REGGIO EMILIA – 228 milioni di entrate, 129 di uscite: nell’arco di vent’anni, il ruolo di azionista di Bipop, Capitalia e Unicredit ha fruttato alla Fondazione Manodori introiti largamente superiori ai costi sostenuti in occasione dei diversi aumenti di capitale e per l’acquisto sul mercato di singoli pacchetti azionari. Il saldo è positivo per quasi 100 milioni. Ma naturalmente un bilancio di questa esperienza, per quanto puramente numerico, non può prescindere da un elemento chiave: il valore attuale e passato della partecipazione azionaria.
Sotto questo profilo, i vent’anni che abbiamo alle spalle sono stati assai negativi per l’ente reggiano. Alla fine del 2001, quando pure la crisi di Bipop-Carire era già deflagrata, le azioni in possesso della Manodori avevano ancora un valore di mercato di quasi 380 milioni di euro: il valore di bilancio era 54 milioni, la plusvalenza latente di 323. Dopo di allora, come abbiamo visto nei servizi precedenti, la Fondazione ha investito più di 118 milioni in aumenti di capitale e acquisto di azioni, mentre ne ha incassati 68 dalla vendita di titoli.
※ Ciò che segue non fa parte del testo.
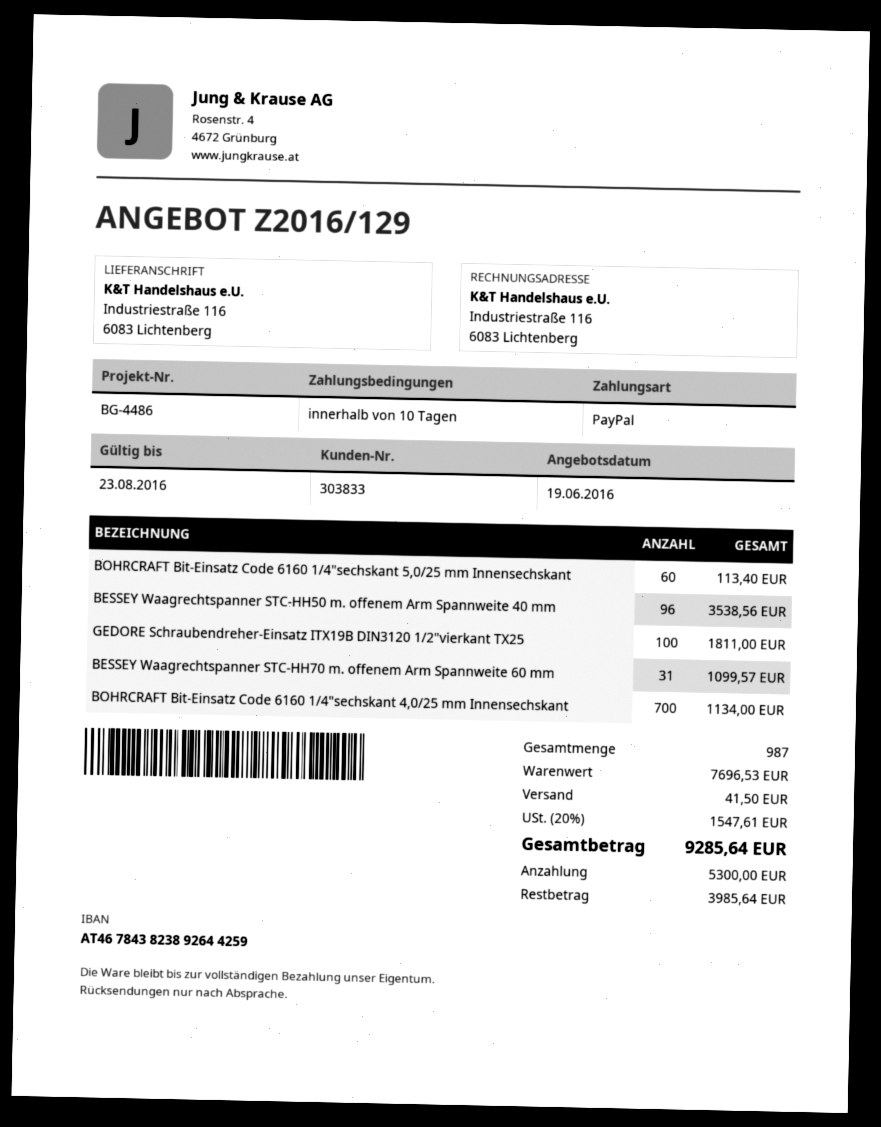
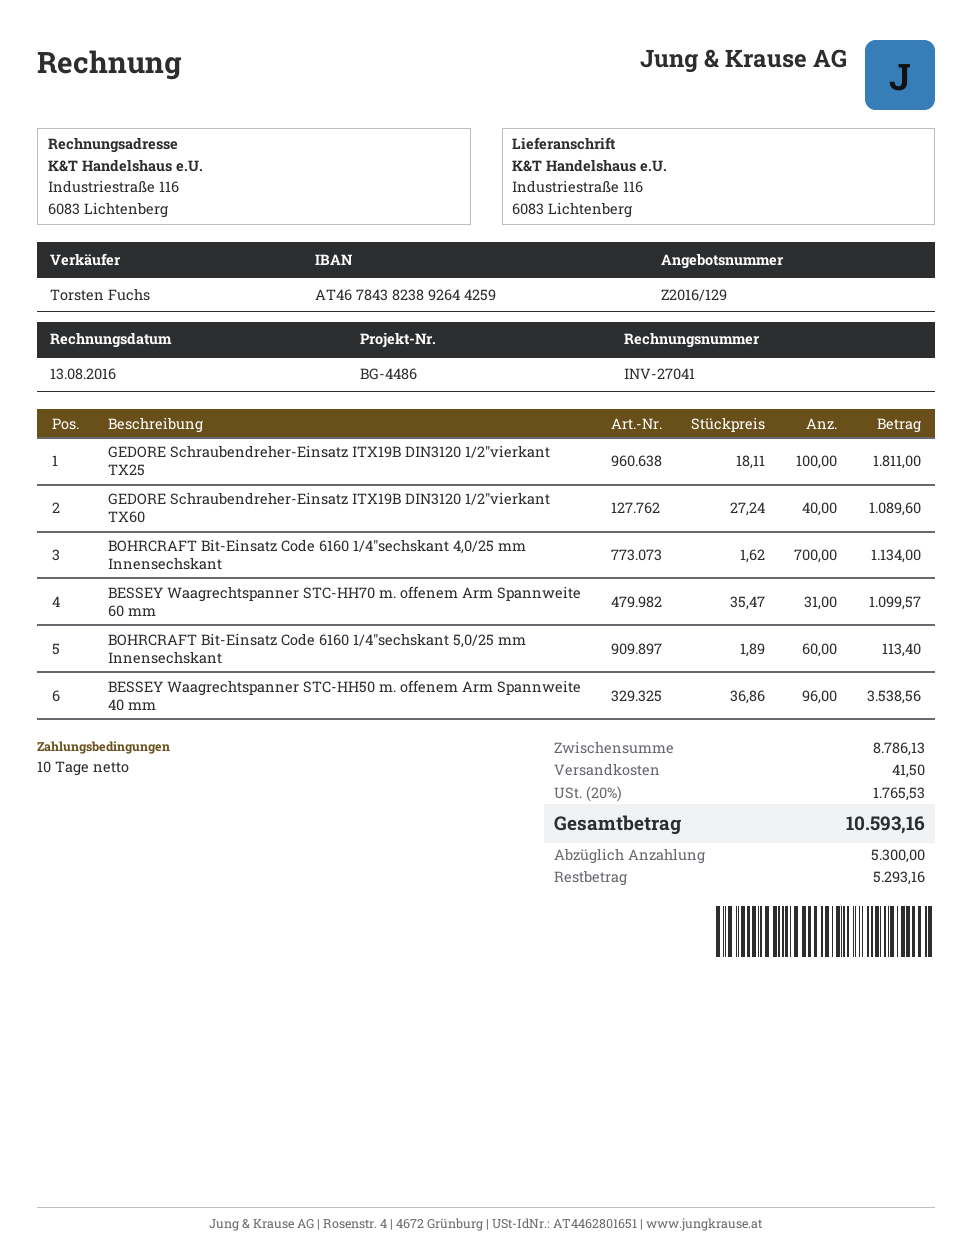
GEDORE Schraubendreher-Einsatz ITX19B DIN3120 1/2"vierkant TX60: none -> 40 for 1089.60
subtotal: 7696.53 -> 8786.13
tax: 20% = 1547.61 -> 20% = 1765.53
total: 9285.64 -> 10593.16
balance: 3985.64 -> 5293.16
Se le quotazioni fossero rimaste costanti nel tempo, la residua partecipazione bancaria avrebbe oggi un valore di 427 milioni.
In realtà, i titoli Unicredit ancora posseduti dalla Manodori valgono oggi 28 milioni: la perdita netta di valore della partecipazione bancaria rispetto al 2001 è dunque di circa 400 milioni di euro.